Au cours des débats dans votre assemblée, la définition de cette faute a été modifiée afin de mieux l'adapter aux exigences constitutionnelles. Je regrette que cette nouvelle définition, qui avait recueilli mon accord, n'ait malheureusement pas été retenue par la commission mixte paritaire.

Nous avons également élargi la gamme des sanctions disciplinaires pour en créer une nouvelle : l'interdiction d'exercer des fonctions à juge unique pour une durée maximale de cinq ans.

L'éventuelle sanction d'un magistrat n'est cependant que l'issue d'un processus que nos concitoyens estiment long et difficilement compréhensible.

C'est la raison pour laquelle j'ai souhaité confier au Médiateur de la République la lourde de tâche de recueillir les réclamations émanant de toute personne physique ou morale estimant, à l'occasion d'une affaire la concernant, que le comportement d'un magistrat est susceptible de constituer une faute disciplinaire.

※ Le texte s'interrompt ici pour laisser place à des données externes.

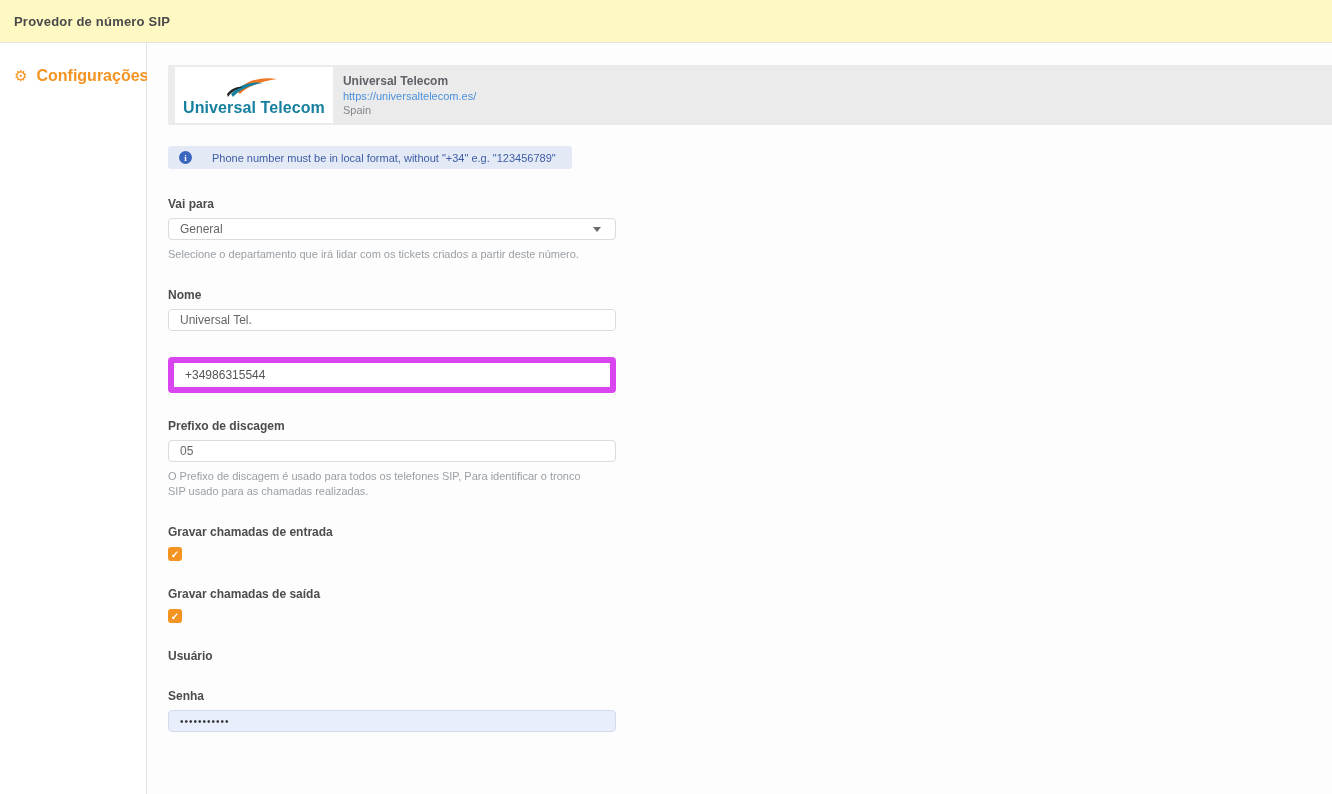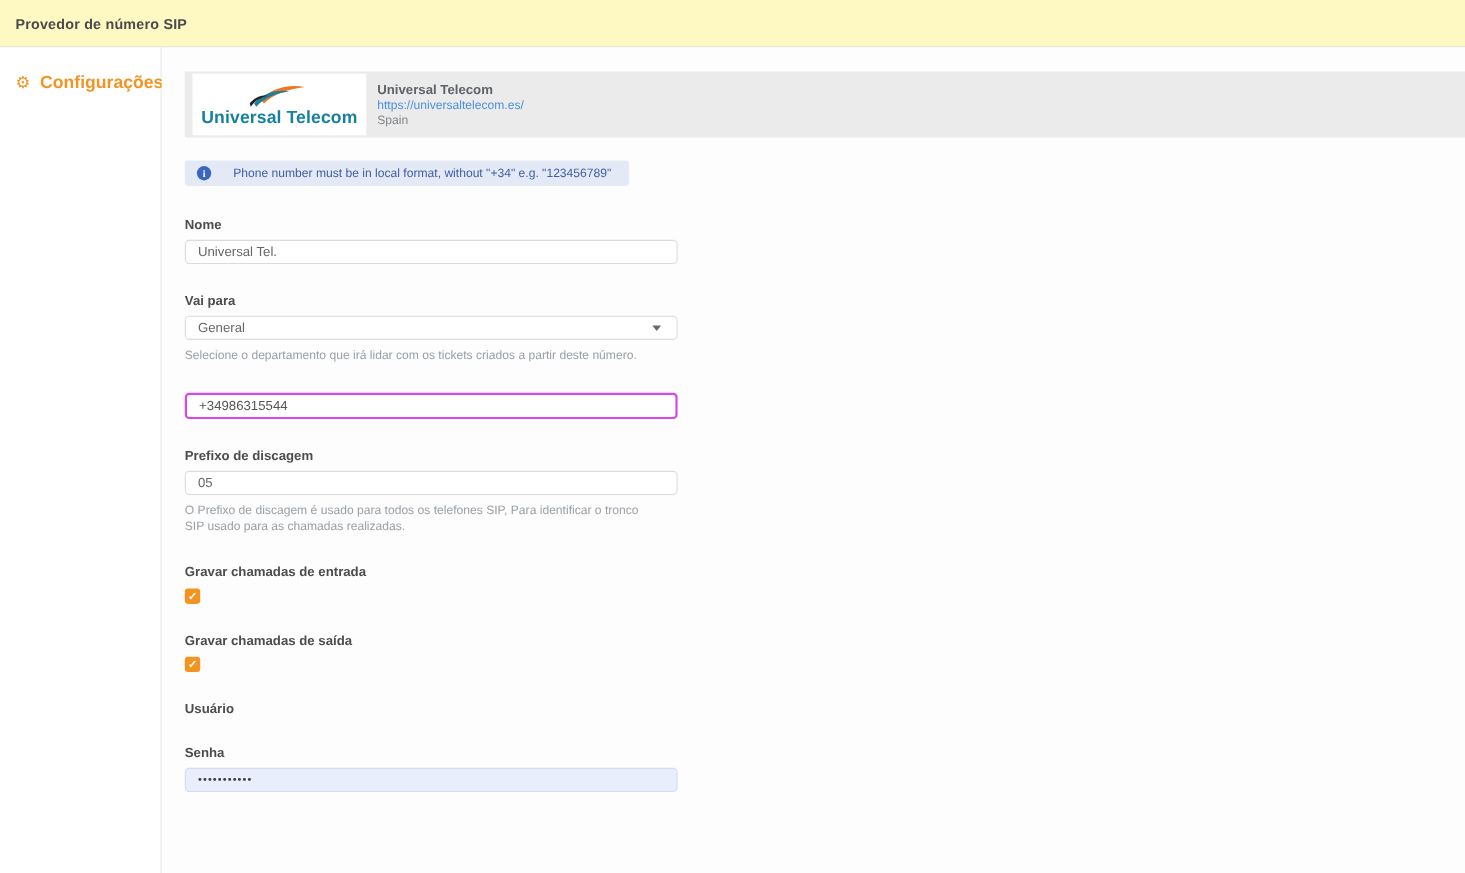"Nome" div.group { order: before "Vai para" -> after "Vai para" }
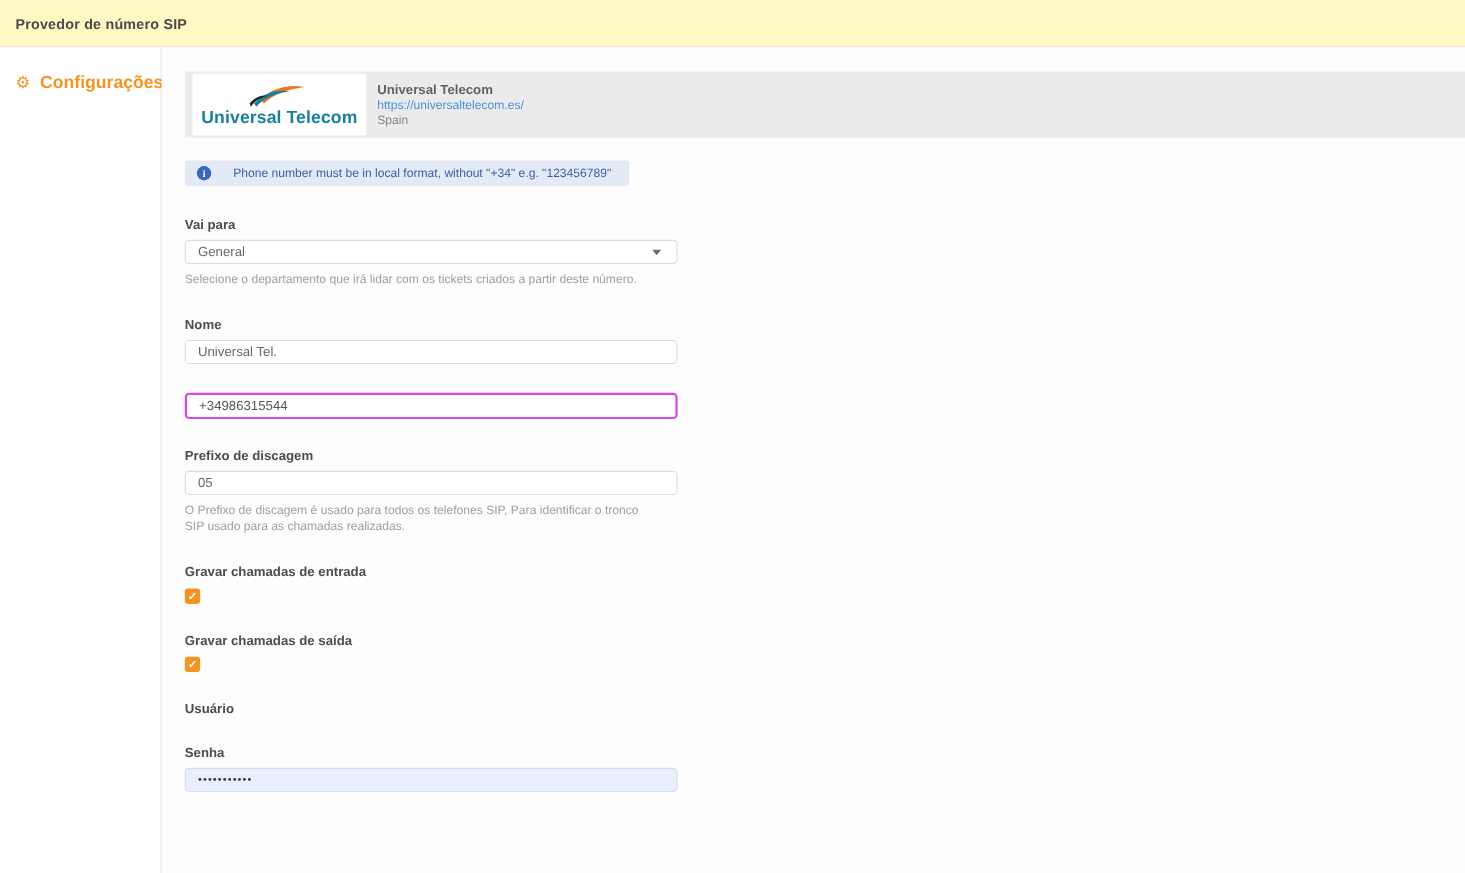"+34986315544" .group-numero .text-input { border: 2px solid #d946ef -> 6px solid #d946ef; height: 24px -> 36px }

Le Sénat avait retiré cette compétence au Médiateur pour la confier à une commission des réclamations, placée auprès du garde des sceaux.

La commission mixte paritaire a choisi de faire coexister ces deux organes, en plaçant la commission non plus sous l'autorité du garde des sceaux, mais sous celle du Médiateur, qui retrouve ainsi les compétences que l'Assemblée nationale lui avait confiées.

Ce texte permet de préserver ce qui, à mes yeux, était essentiel : donner aux Français un interlocuteur unique et facilement identifiable pour traiter des affaires de discipline de magistrats.

Le Médiateur, qui pourra être saisi directement, disposera de la possibilité de demander au garde des sceaux d'entamer des poursuites disciplinaires à l'encontre d'un magistrat dont le comportement constituerait une faute.

La réponse du ministre devra être motivée et pourra faire l'objet d'une publication dans le rapport du Médiateur.

Voilà, brièvement résumés, les apports essentiels des deux projets que vous êtes appelés à adopter définitivement aujourd'hui.

Je voudrais une nouvelle fois remercier votre commission des lois, en particulier son président, M Jean-Jacques Hyest, et son rapporteur, M. François Zocchetto, pour le travail accompli, qui a permis d'apporter de notables améliorations aux textes proposés.

Je puis vous assurer que je veillerai à ce que ces textes soient effectivement mis en oeuvre par les juridictions, notamment en prenant dans les toutes prochaines semaines les dispositions réglementaires qui appliqueront et compléteront les différents articles de ces lois.

Tout en n'étant sans doute qu'une première étape, la réforme que vous allez adopter prévoit des avancées importantes.

Le terme de « réformette » que j'ai entendu ça et là émane souvent non pas de professionnels de la justice, avocats, magistrats ou policiers, mais bien de ceux qui, dans tous les domaines, regrettent le « grand soir ».